• Source information:
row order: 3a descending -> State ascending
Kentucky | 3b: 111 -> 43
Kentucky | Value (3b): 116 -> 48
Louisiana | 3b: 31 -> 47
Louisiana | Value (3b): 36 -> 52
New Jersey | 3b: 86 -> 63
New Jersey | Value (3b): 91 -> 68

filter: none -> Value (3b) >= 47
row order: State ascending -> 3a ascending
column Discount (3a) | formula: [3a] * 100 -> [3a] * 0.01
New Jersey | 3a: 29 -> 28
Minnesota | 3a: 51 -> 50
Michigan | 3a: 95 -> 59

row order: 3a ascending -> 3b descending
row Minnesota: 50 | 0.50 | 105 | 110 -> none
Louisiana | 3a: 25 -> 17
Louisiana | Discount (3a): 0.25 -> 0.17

==

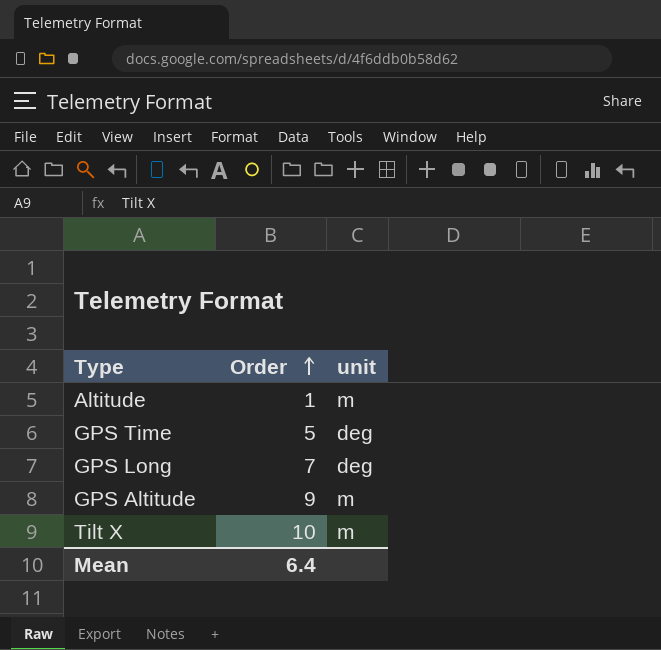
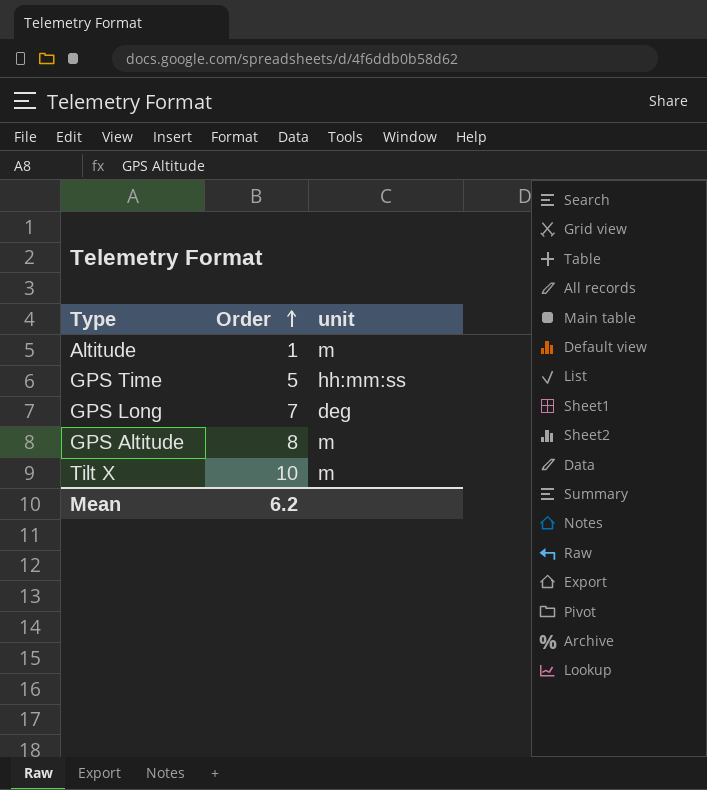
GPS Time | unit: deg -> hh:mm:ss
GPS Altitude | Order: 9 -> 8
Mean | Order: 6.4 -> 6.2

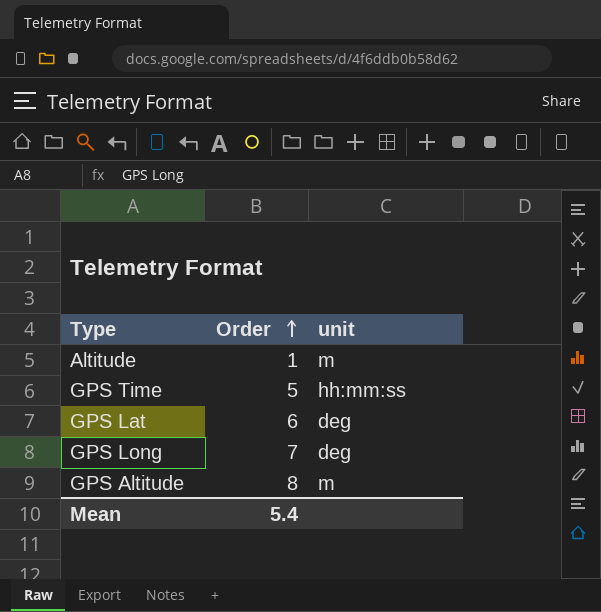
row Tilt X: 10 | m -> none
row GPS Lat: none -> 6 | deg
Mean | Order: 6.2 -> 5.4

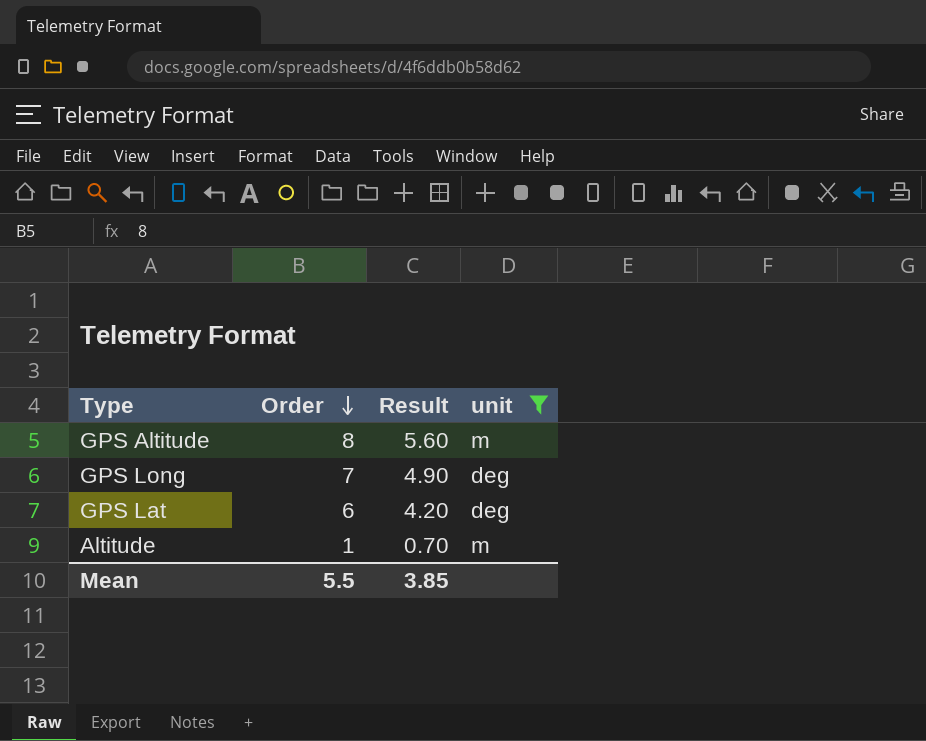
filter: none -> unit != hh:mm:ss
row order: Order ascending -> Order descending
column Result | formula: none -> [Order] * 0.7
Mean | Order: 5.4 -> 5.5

• The task:
Where a line of the records above holds the word "Jersey", copy that line.

• Worked solution:
New Jersey | 3b: 86 -> 63
New Jersey | Value (3b): 91 -> 68
New Jersey | 3a: 29 -> 28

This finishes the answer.